Panther in the Sky (38 page)

Read Panther in the Sky Online

Authors: James Alexander Thom

Even Star Watcher did not know why he was doing all this, but it was what she believed a person should do, and she helped him. Some of every little bit she had, she gave him to give to the hungry and ragged ones. Star Watcher was growing a baby inside. Stands Firm told her not to give so much away, as she herself needed much nourishment for the baby. Then one day Chiksika came and told Tecumseh almost the same thing: “Brother, you do well to share so much. But listen. You must not starve yourself to feed those who do not hunt. I can see your bones under your skin. It is a duty of the hunter to stay strong enough to hunt. Consider the wolves.”

“The wolves?”

“The wolves are like us. They depend upon each other. They hunt together and bring food home. They protect their mates and cubs. But though he is for his tribe, the hunter wolf knows he must feed himself. Because if he does not, then he will become another helpless one to feed.”

It was so good to have Chiksika telling him things again. Tecumseh felt his heart flush with warmth for the first time in two moons’ passing. Chiksika went on:

“You have not had enough chance to watch how the wolves do. Do you remember, I have told you that we will go someday to the prairies near the Missi-se-pe and hunt among the great herds of bison.”

“Yes! I remember!”

“I hope that will be soon.”

“Yes! I too!”

“When we go there, you will be able to see how the wolves do.” He sighed. “Think how much time we would have to ride to new places and find plenty of game, if we did not have to be fighting the Long Knives all the time.” Chiksika said this with a warm and yearning voice, and Tecumseh could tell that Chiksika had not mentioned fighting in a way to shame him. Chiksika had come to close the distance that had grown between them. “We lost much of everything again to Clark,” Chiksika said now. “When the ice breaks and the white men’s big rich boats start coming down the river again, we will have to go to the river as we have done in other years, and see what we can take from their boats to make it easier for our People to live.”

“Yes. You will have to do that.”

“So,” said Chiksika. “Keep yourself strong, my brother. You will be needed to help us.”

Tecumseh had to swallow hard to keep his heart from floating up and out.

O
NE NIGHT
T
ECUMSEH SAID TO
B
IG
F
ISH
, “I
HAVE SOMETHING
I have long wanted to ask you about.”

“What is it?”

Tecumseh went to his bed and reached under a corner and brought out a leather packet. He folded back the leather and held forth the two books he had been hiding for so long. Big Fish’s eyes grew big.

“Oh! Where did you get those?” he asked, taking them in his hands. He bent forward and turned them in the firelight.

“Chiksika raided a boat on the river long ago. There were many of these. He brought only these two, the prettiest. Can you read what these are?”
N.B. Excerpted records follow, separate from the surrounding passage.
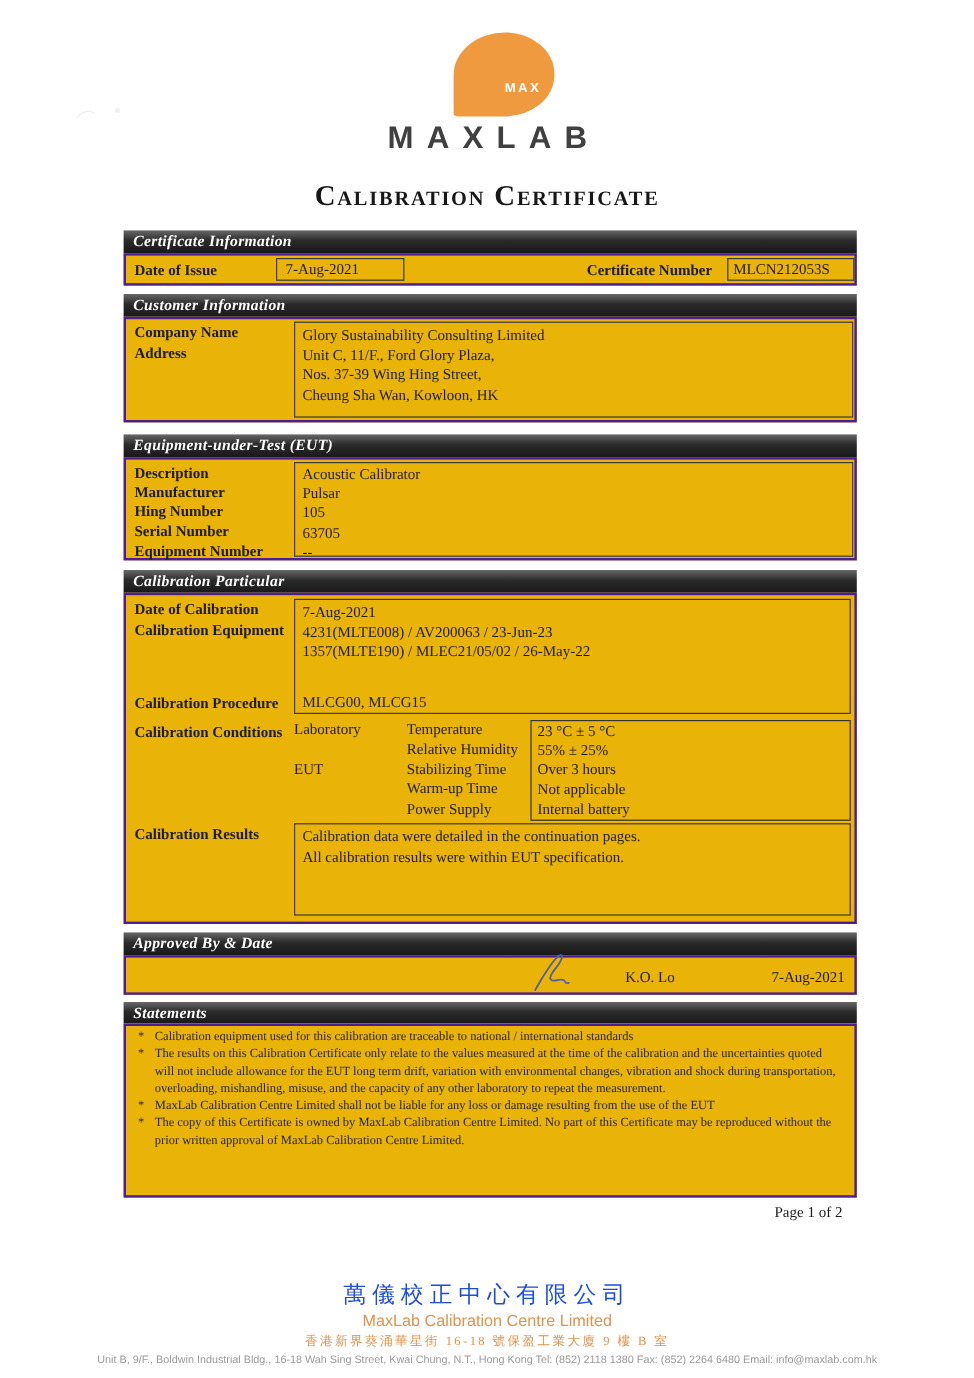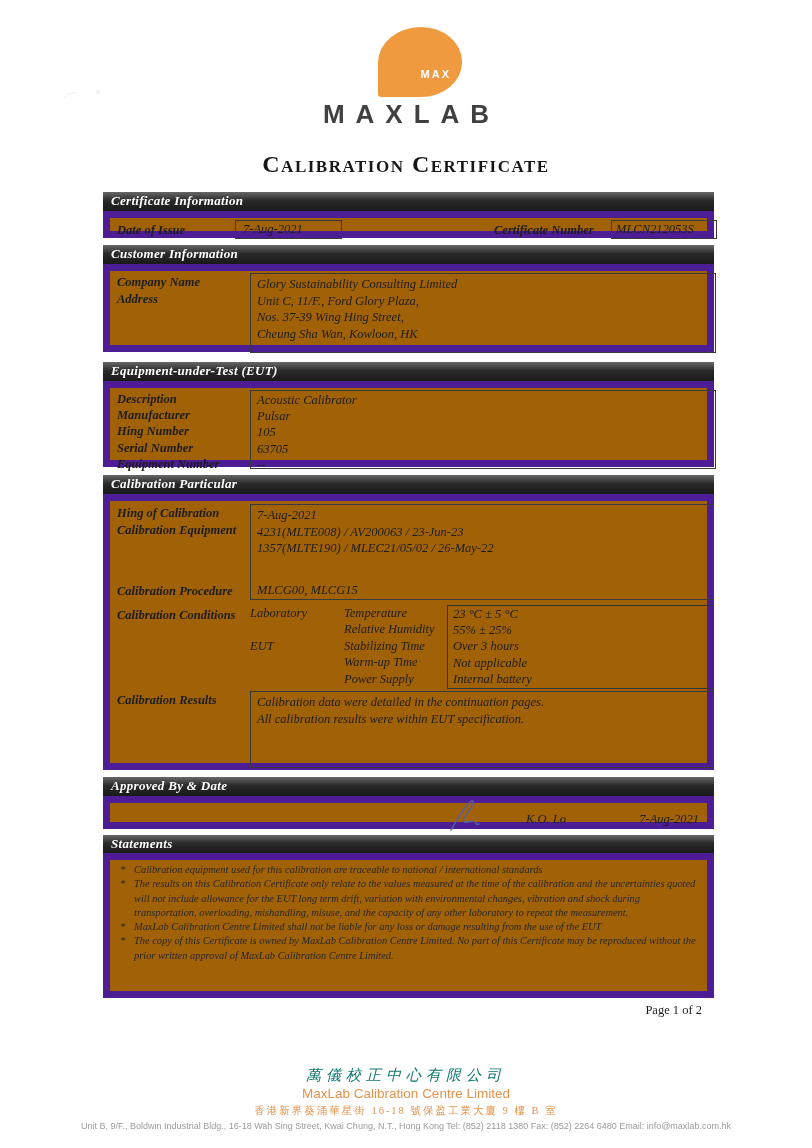--- a/index.html
+++ b/index.html
@@ -19,21 +19,21 @@
   
   .doc-title { position:absolute; left:0; top:151px; width:812px; text-align:center;
     font-variant:small-caps; font-weight:bold; font-size:24px; letter-spacing:1.5px; color:#171717; }
 
   
   .doc { position:absolute; left:103px; top:192px; width:611px; }
 
   .bar { height:19px; background:linear-gradient(180deg,#686868 0%,#2a2a2a 45%,#191919 100%);
     color:#fff; font-weight:bold; font-style:italic; font-size:13px; line-height:18px;
     padding-left:8px; letter-spacing:0.3px; }
-  .cbox { position:relative; border:7px solid #4c1d95; background:#a16207;font-style:italic; }
+  .cbox { position:relative; border:2px solid #4c1d95; background:#eab308; }
   .lbl { font-weight:bold; font-size:12.5px; }
   .val { font-size:12.5px; }
   .inner { border:1px solid #3a3a3a; }
 
   
   .s1-content { height:27px; margin-bottom:7px; }
   .s1-doi-lbl { position:absolute; left:7px; top:5px; }
   .s1-doi-box { position:absolute; left:125px; top:2px; width:107px; height:19px; line-height:17px; padding-left:7px; }
   .s1-cn-lbl  { position:absolute; left:384px; top:5px; }
   .s1-cn-box  { position:absolute; left:501px; top:2px; width:106px; height:19px; line-height:17px; padding-left:4px; }
@@ -82,21 +82,21 @@
   .st-item { display:flex; font-size:10.4px; line-height:14.3px; color:#262626; }
   .st-bullet { width:16px; flex:0 0 16px; text-align:left; padding-left:2px; }
   .st-text { flex:1; }
 
   
   .page-num { position:absolute; left:103px; top:1003px; width:611px; text-align:right;
     padding-right:12px; font-size:12.5px; }
 
   
   .footer { position:absolute; left:0; top:1066px; width:812px; text-align:center; }
-  .f-cn   { font-size:15px; letter-spacing:5px; color:#0f766e;font-style:italic; }
+  .f-cn   { font-size:19px; letter-spacing:5px; color:#1d4ed8; }
   .f-en   { font-family:"Liberation Sans", sans-serif; font-size:13.5px; color:#E2924B; margin-top:1px; }
   .f-cn2  { font-size:10.5px; letter-spacing:2px; color:#E2924B; margin-top:3px; }
   .f-en2  { font-family:"Liberation Sans", sans-serif; font-size:9px; color:#9b9b9b; margin-top:3px; }
 
   .smudge { position:absolute; left:58px; top:86px; width:48px; height:16px; opacity:0.25; }
 </style>
 </head>
 <body>
 
 <div class="page">
@@ -148,21 +148,21 @@
         <span class="val">Acoustic Calibrator</span>
         <span class="val">Pulsar</span>
         <span class="val">105</span>
         <span class="val">63705</span>
         <span class="val">--</span>
       </div>
     </div>
 
     <div class="bar">Calibration Particular</div>
     <div class="cbox s4-content">
-      <span class="lbl s4-l1">Hing of Calibration</span>
+      <span class="lbl s4-l1">Date of Calibration</span>
       <span class="lbl s4-l2">Calibration Equipment</span>
       <span class="lbl s4-l3">Calibration Procedure</span>
       <span class="lbl s4-l4">Calibration Conditions</span>
       <span class="lbl s4-l5">Calibration Results</span>
 
       <div class="inner s4-box1">
         <span class="val">7-Aug-2021</span>
         <span class="val">4231(MLTE008) / AV200063 / 23-Jun-23</span>
         <span class="val">1357(MLTE190) / MLEC21/05/02 / 26-May-22</span>
         <span class="val s4-proc">MLCG00, MLCG15</span>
“Yes. Of course. This one is the Holy Bible that we have talked about sometimes.”

“Ah! That is good fortune. Most of the books went into the river. This one must have been spared because it is sacred.”

“I guess so.…” Big Fish had opened the Bible and was looking in it for people’s names. He went down the handwritten lists of marriages and births. It was a family he had never heard of before, so he put the Bible down and opened the other book, a small one with engraved pictures. “I know this book. This is
Hamlet.”

“Is this too a sacred book?”

“I had a teacher once who seemed to think so. But no, it is not a sacred book like the Bible. This is a play.” He used the only Shawnee word he knew for play, which was a verb, and Tecumseh was confused.

“This book you mean is like a game?”

“A game? No. How could a book be a game?”

“You said you play this book
Hamlet.”

Big Fish pinched his earlobe and stared at the title page and tried to figure out how to explain what a play was. He thought about actors and stages, about which he knew practically nothing himself, and decided it would be better to try to explain all that some other time, or never. “It’s a story, that’s all,” he said.

“Ah, a story!”

“About a prince, who—”

“A ‘prince’?”

“Ah, a prince is like a young chieftain. His name was Hamlet.…”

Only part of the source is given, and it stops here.